INSTRUCTIONS TO FOLLOW = Copy each line of the listing below exactly and drop the images.

PROVIDED MATERIAL =
::::

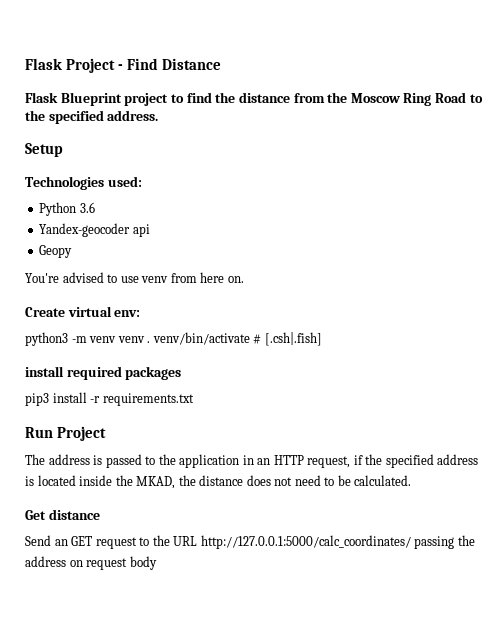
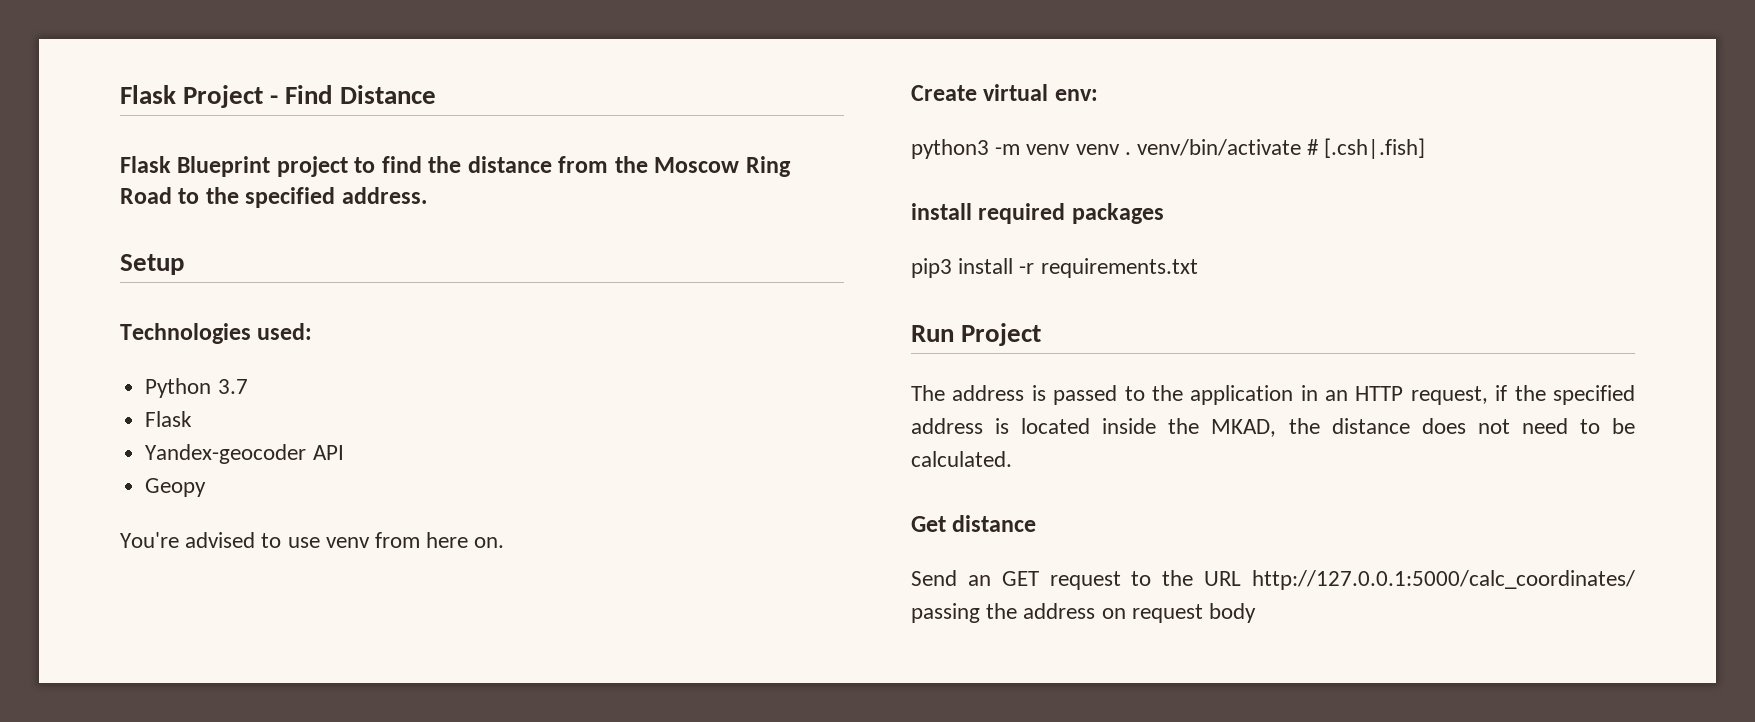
- Python 3.6
+ Python 3.7
+ Flask
- Yandex-geocoder api
+ Yandex-geocoder API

::::

SOLUTION =
- Python 3.6
+ Python 3.7
+ Flask
- Yandex-geocoder api
+ Yandex-geocoder API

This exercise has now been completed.